En conséquence, il importe, sans hésitation (le labyrinthe étant la patrie de celui qui hésite pour reprendre l’expression de Walter BENJAMIN(8), que le travail de réexamen/actualisation soit une occasion de se remettre en cause et débattre, sans préjugés ni parti pris, de la politique de renouveau agricole et rural et de toutes les questions qui lui sont intimement liées, notamment les priorités intra–sectorielles, la rentabilité des exploitations, les politiques de libéralisation et les transformations structurelles probables avec toutes les conséquences qui en découlent.
Ce débat doit être sous–tendu par une analyse rétrospective stratégique du secteur rural portant sur au moins un quart de siècle (sensiblement une génération).
Cette analyse classique, qui est une étape essentielle de toute prospective, est appelée à faire ressortir les politiques mises en œuvre, les résultats enregistrés, les tendances lourdes, les invariants, les forces et les faiblesses internes, les menaces et les opportunités externes, les défis à relever ainsi que les germes perceptibles du changement(9).
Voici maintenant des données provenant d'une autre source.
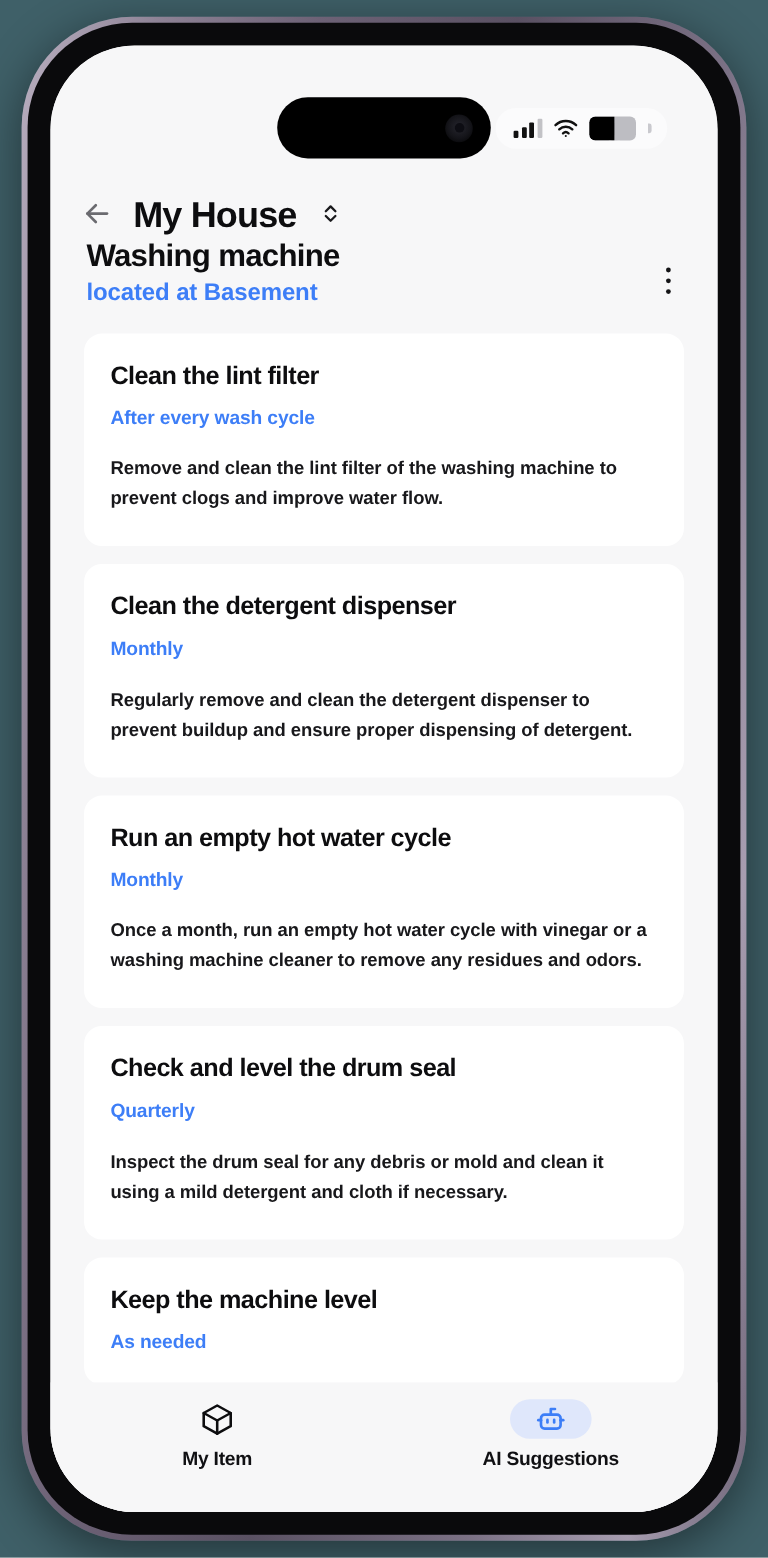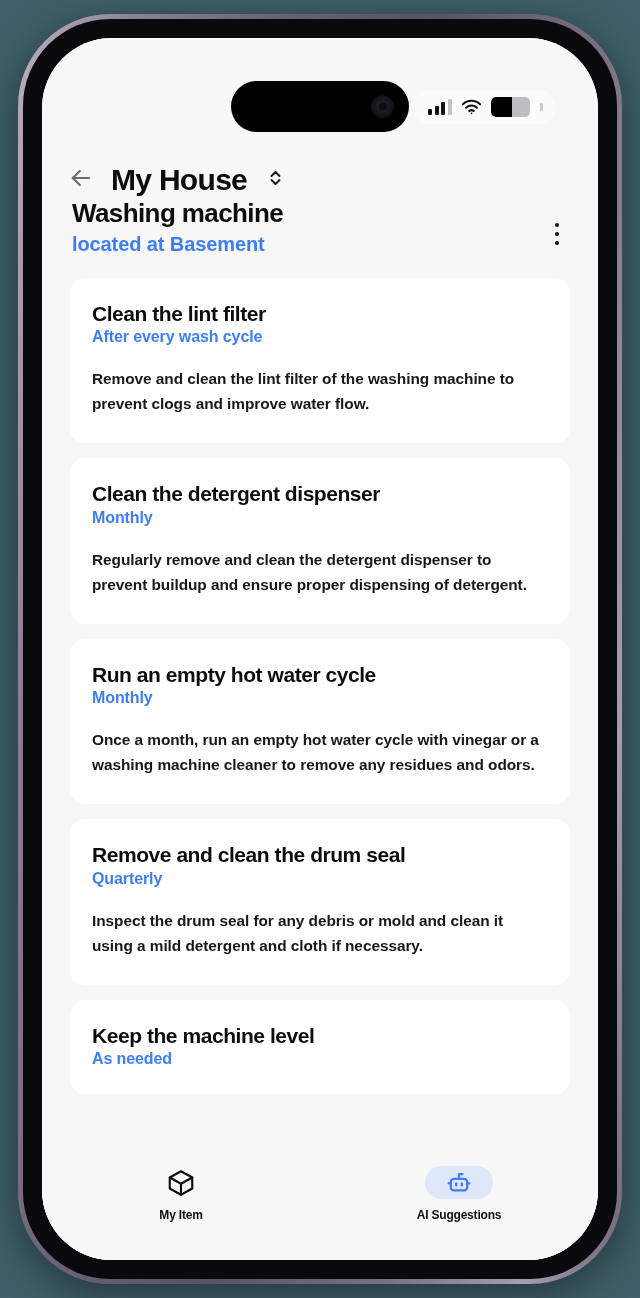"After every wash cycle" .card-freq { margin-top: 2px -> 14px }
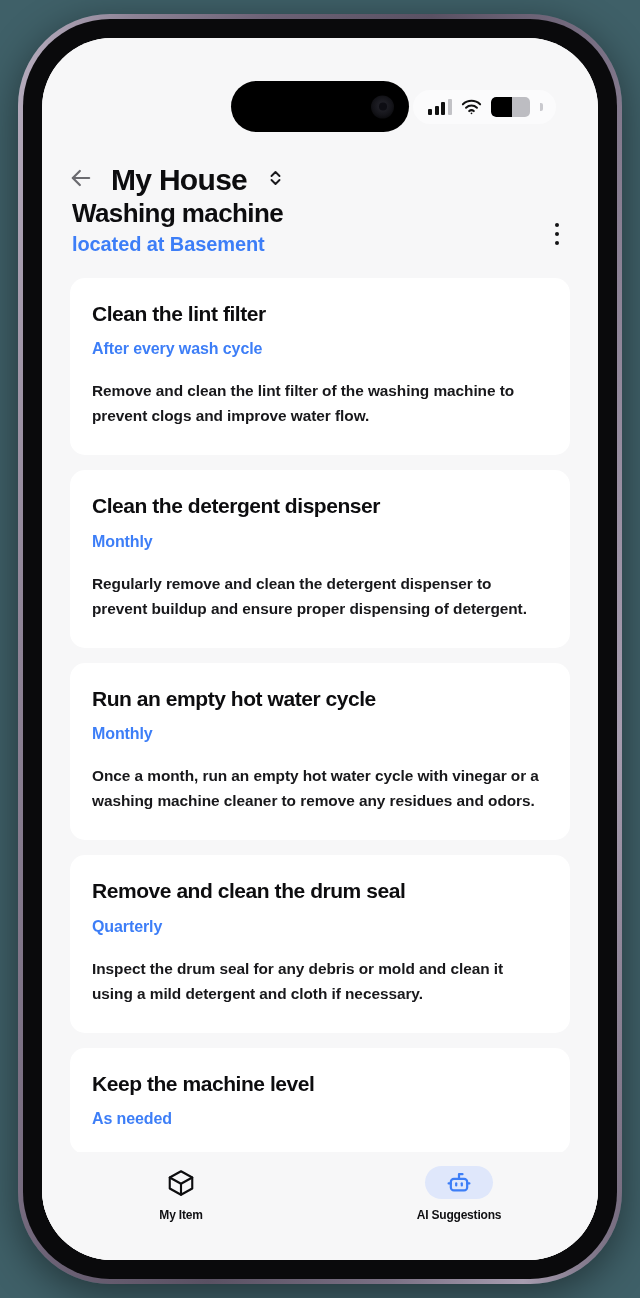"Remove and clean the drum" div.card-title { text: Remove and clean -> Check and level }
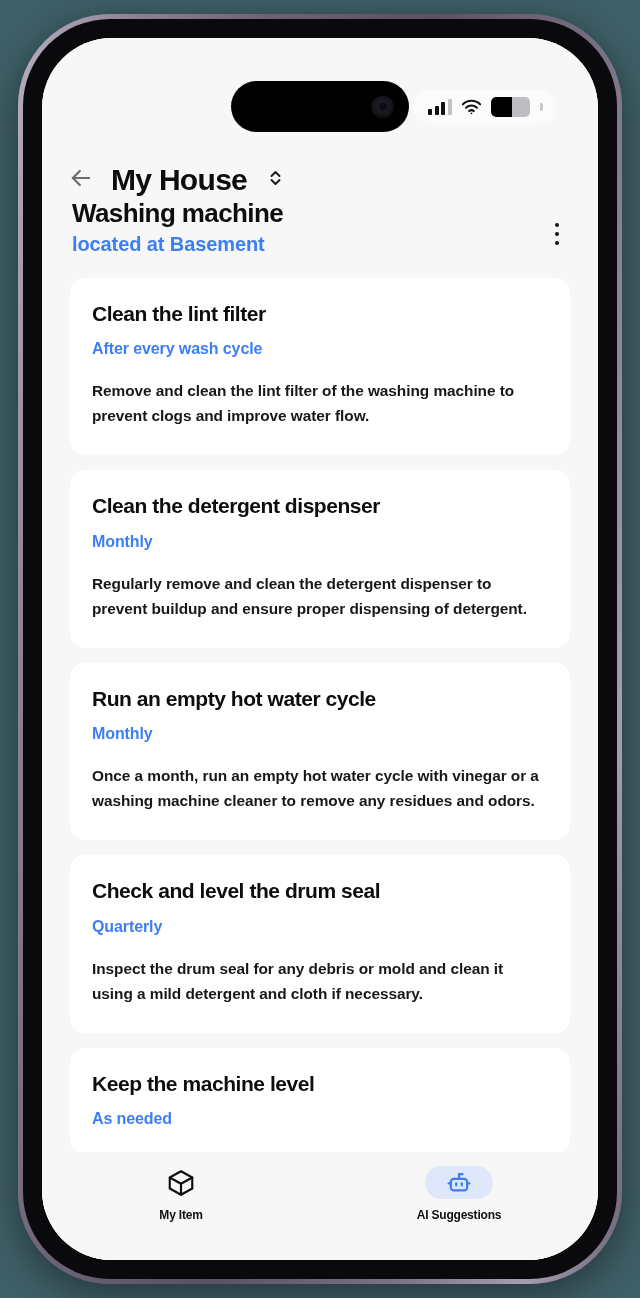"My Item" .tab-label { font-size: 12px -> 16px }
En un mot, il s’agira d’une opportunité à saisir pour réveiller fermement la croissance et la compétitivité nationales assoupies, relever le défi de la mise en place d’une nouvelle économie et accomplir une grande œuvre au terme de laquelle il sera mis fin à la scandaleuse réalité de la misère et de la faim.
« D’ici dix ans, plus aucun homme, femme ou enfant n’ira se coucher en ayant faim », disait en 1974 Henry KISSINGER(10) lors de l’ouverture de la première conférence mondiale de l’alimentation à Rome.
Que lui répondront aujourd’hui le milliard de personnes qui ont faim dans le monde dont parle le rapport 2009 de la FAO et parmi lesquelles figurent des milliers d’enfants sans joie et sans école dans nos KEBBAS et nos campagnes ?
Avant de porter la réplique à l’ancien secrétaire d’Etat de la plus grande démocratie dans le monde, que diront – ils surtout aux princes qui les gouvernent ?
Nouakchott, mars 2010.
Notes
(1) Sous-titre du rapport de la FAO
(2) Titre de l’article de Clément Lacombe paru dans l’édition du journal « Le Monde » en date du 19 février 2010.
(3) Les données sur la pauvreté font référence au « Profil de Pauvreté en Mauritanie » 2004 et 2008 de l’ONS et au document du PNUD : Rapport sur les progrès vers l’atteinte des objectifs du millénaire pour le Développement (OMD) 2010, Projet de rapport provisoire, Nouakchott 8 mars 2010.
(4) Un animal de référence de 250 kg est en général retenu comme Unité-Bétail tropical (U.B.T.) dans les pays tropicaux.
(5) Annexe statistique du rapport FAO 2009.
(6)Cf. Banque Mondiale : Mauritanie Options de politiques pour l’amélioration du développement du secteur privé. Mémorandum économique, Washington DC, juin 2009.
(7) Le rapport fait référence aux travaux de Pica, G., Pica – Ciamarra, U. et Otte, J. 2008 « The livestock sector in the World Development Report 2008 : re –assessing the policy priorities. » PPLPI Research Report N° 08 – 07. Rome, Initiative pour des politiques d’élevage en faveur des pauvres, FAO.
(8)Citée par Pascal Bruckner dans « Misère de la prospérité », Grasset, Paris 2002, p.227.
(9) Cf. Futurs Africains : Un guide des études prospectives en Afrique, Karthala et Futuribles, Abidjan – Paris, 2001.
(10) Cité par « Le Monde » Hors – Série n° 1001 du 18 janvier 2010 intitulé : Bilan Economie 2010. L’Atlas de 179 pays, p. 36.